(What needs to be done) Copy the records below exactly as they stand. Leave out the pictures.

[Opening Records provided section]

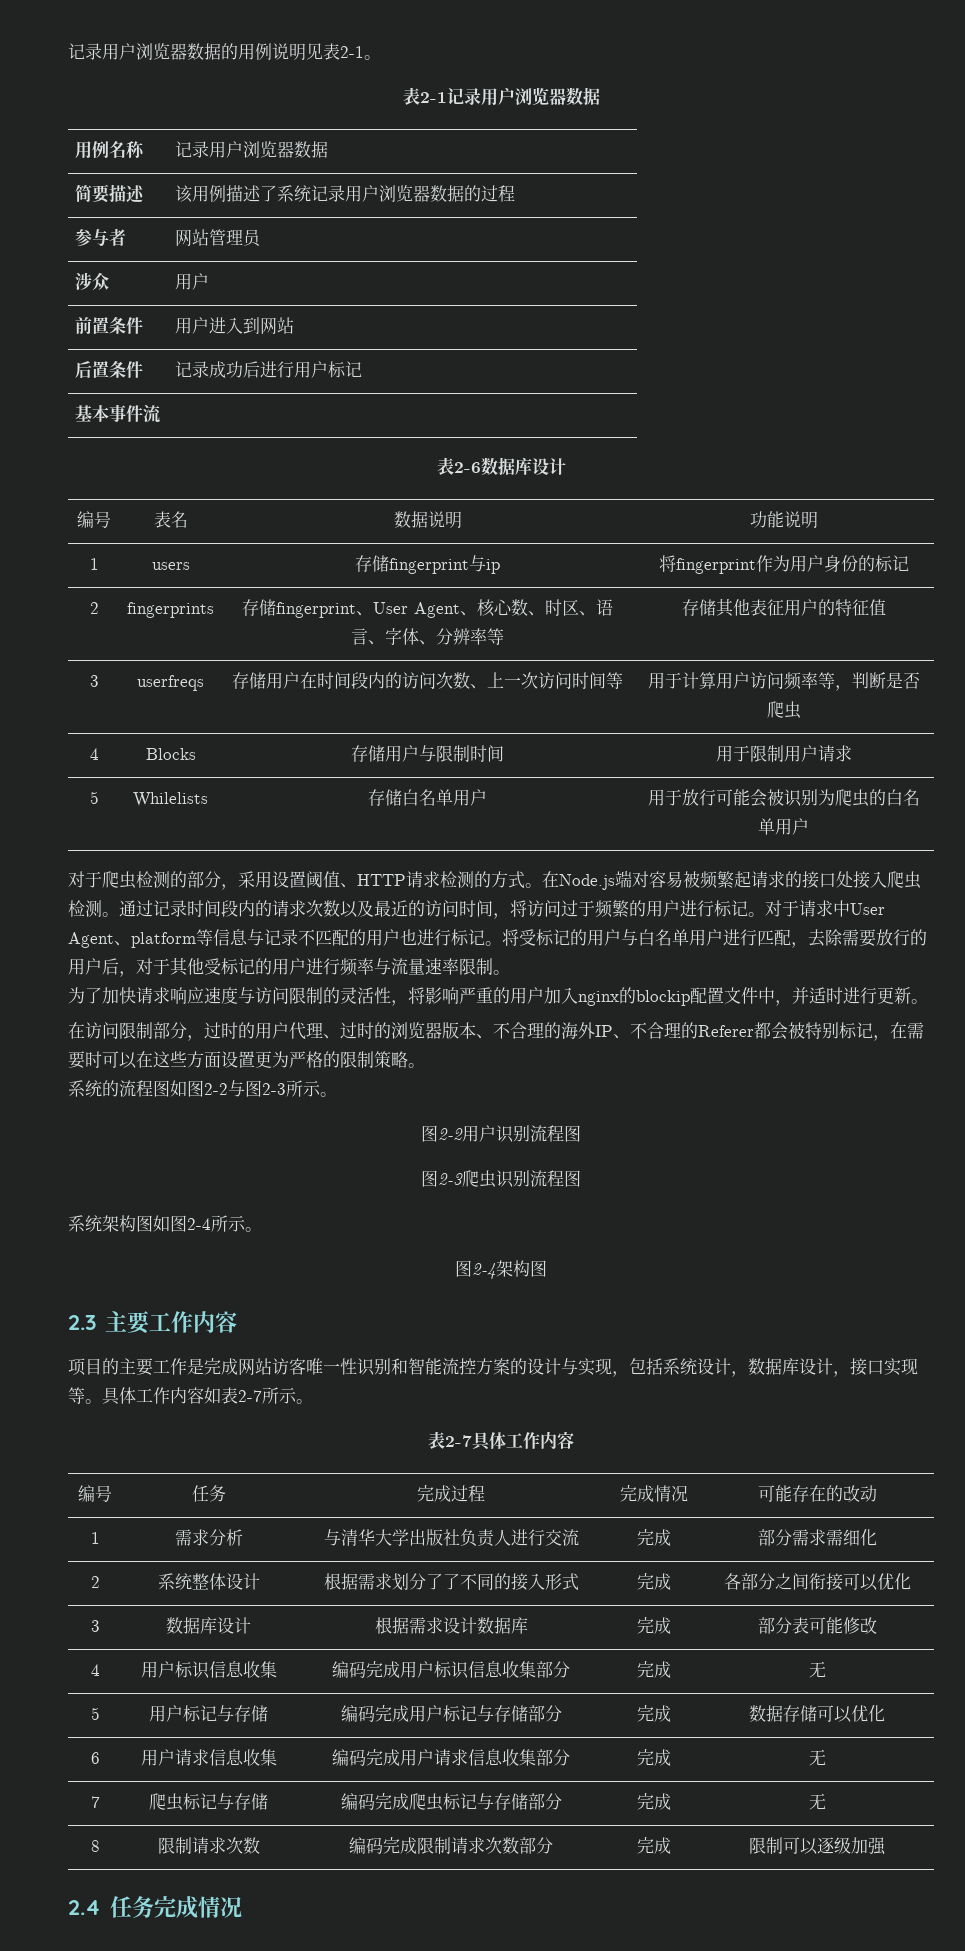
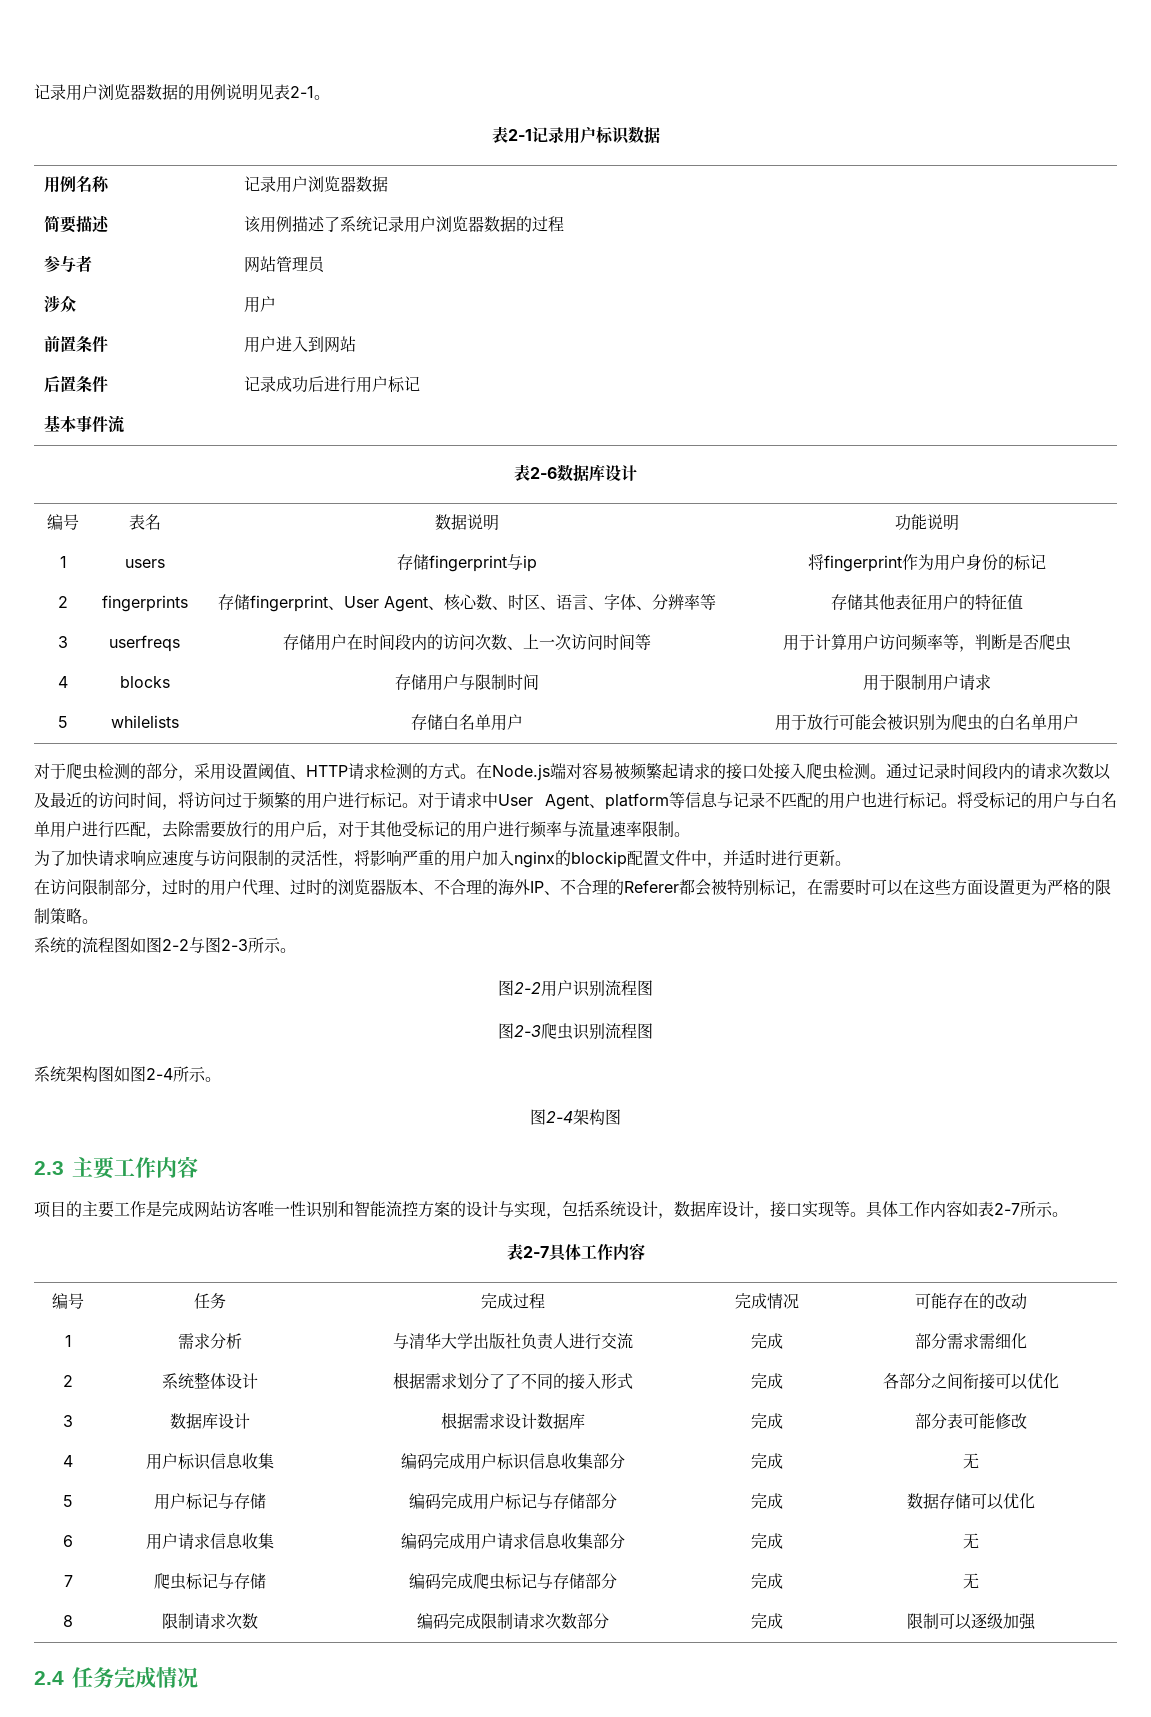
- 表2-1记录用户浏览器数据
+ 表2-1记录用户标识数据
- 4 | Blocks | 存储用户与限制时间 | 用于限制用户请求
+ 4 | blocks | 存储用户与限制时间 | 用于限制用户请求
- 5 | Whilelists | 存储白名单用户 | 用于放行可能会被识别为爬虫的白名单用户
+ 5 | whilelists | 存储白名单用户 | 用于放行可能会被识别为爬虫的白名单用户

[Closing Records provided section]

(Result)
- 表2-1记录用户浏览器数据
+ 表2-1记录用户标识数据
- 4 | Blocks | 存储用户与限制时间 | 用于限制用户请求
+ 4 | blocks | 存储用户与限制时间 | 用于限制用户请求
- 5 | Whilelists | 存储白名单用户 | 用于放行可能会被识别为爬虫的白名单用户
+ 5 | whilelists | 存储白名单用户 | 用于放行可能会被识别为爬虫的白名单用户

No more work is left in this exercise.